> Task goal
Return each line of the listing that has the word "Æggebæger" in it.

........

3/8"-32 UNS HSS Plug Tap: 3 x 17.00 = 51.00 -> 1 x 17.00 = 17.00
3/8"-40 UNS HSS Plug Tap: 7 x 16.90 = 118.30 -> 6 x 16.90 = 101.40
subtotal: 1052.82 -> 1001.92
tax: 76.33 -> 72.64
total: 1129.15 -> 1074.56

........

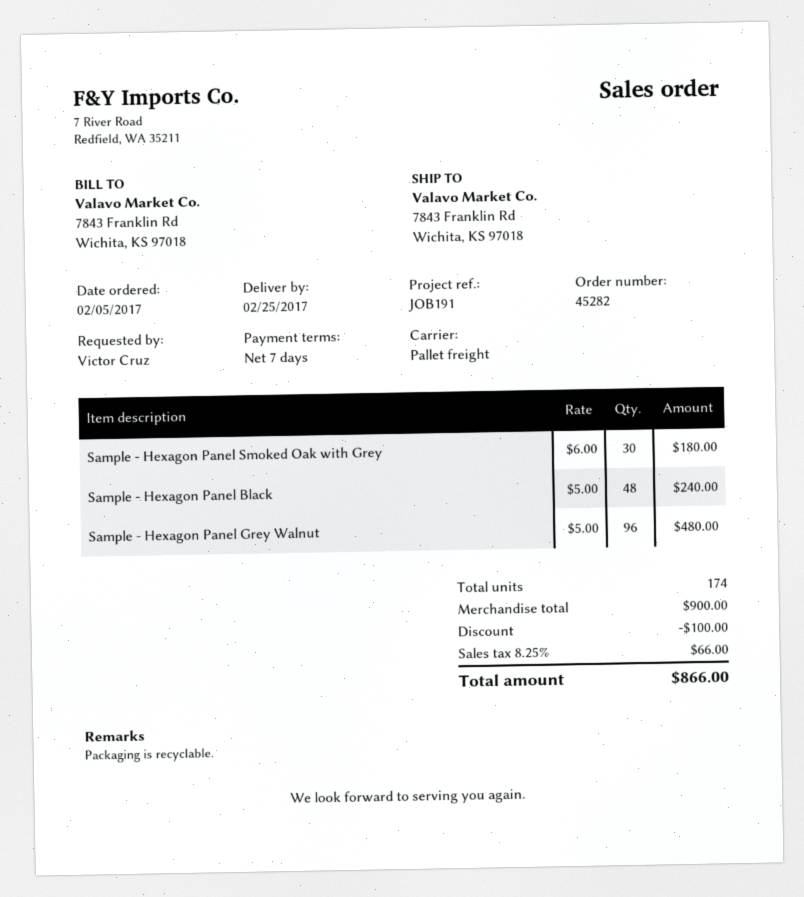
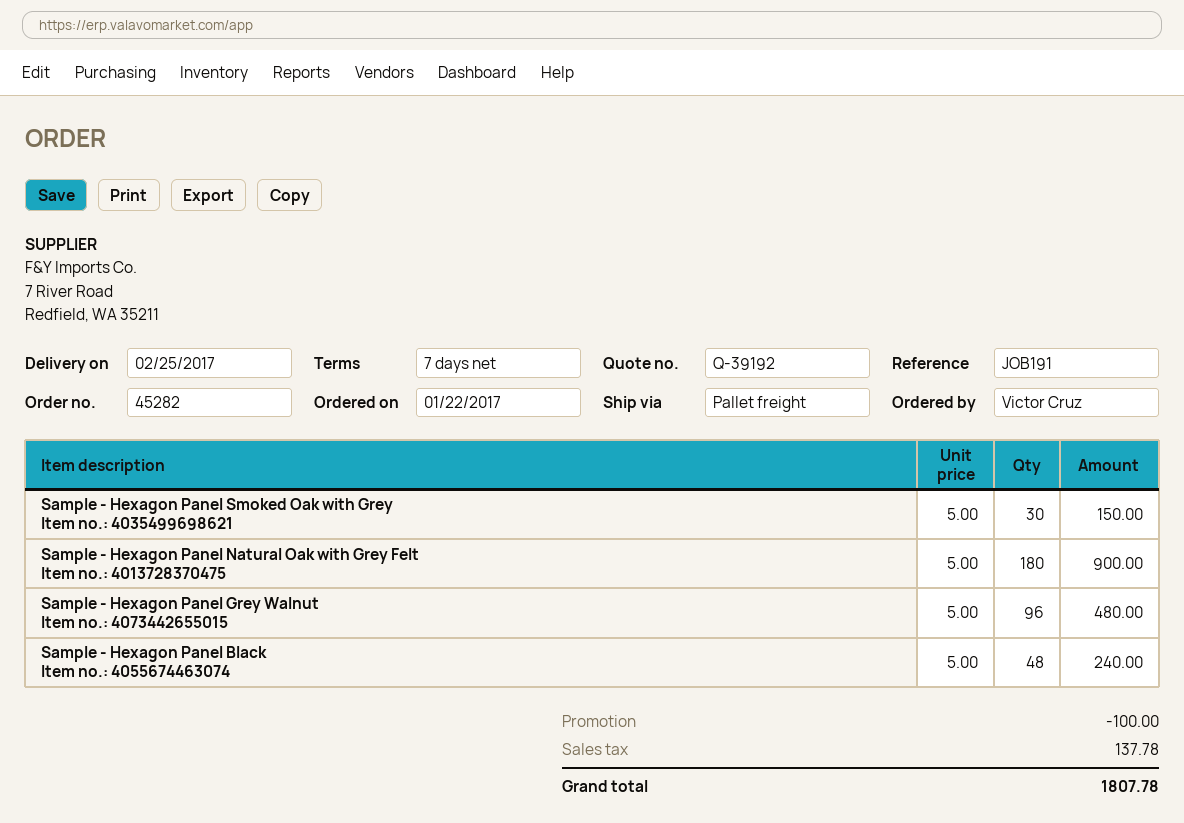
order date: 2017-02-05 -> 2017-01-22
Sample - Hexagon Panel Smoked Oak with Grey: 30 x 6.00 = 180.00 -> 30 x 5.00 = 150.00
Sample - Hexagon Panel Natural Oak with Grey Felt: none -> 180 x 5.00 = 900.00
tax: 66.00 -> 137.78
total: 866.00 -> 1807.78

........

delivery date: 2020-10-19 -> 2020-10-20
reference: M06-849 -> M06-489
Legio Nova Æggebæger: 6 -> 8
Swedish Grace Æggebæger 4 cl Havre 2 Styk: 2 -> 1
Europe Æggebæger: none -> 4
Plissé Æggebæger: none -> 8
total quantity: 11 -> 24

........

> Exercise result
Legio Nova Æggebæger: 6 -> 8
Swedish Grace Æggebæger 4 cl Havre 2 Styk: 2 -> 1
Europe Æggebæger: none -> 4
Plissé Æggebæger: none -> 8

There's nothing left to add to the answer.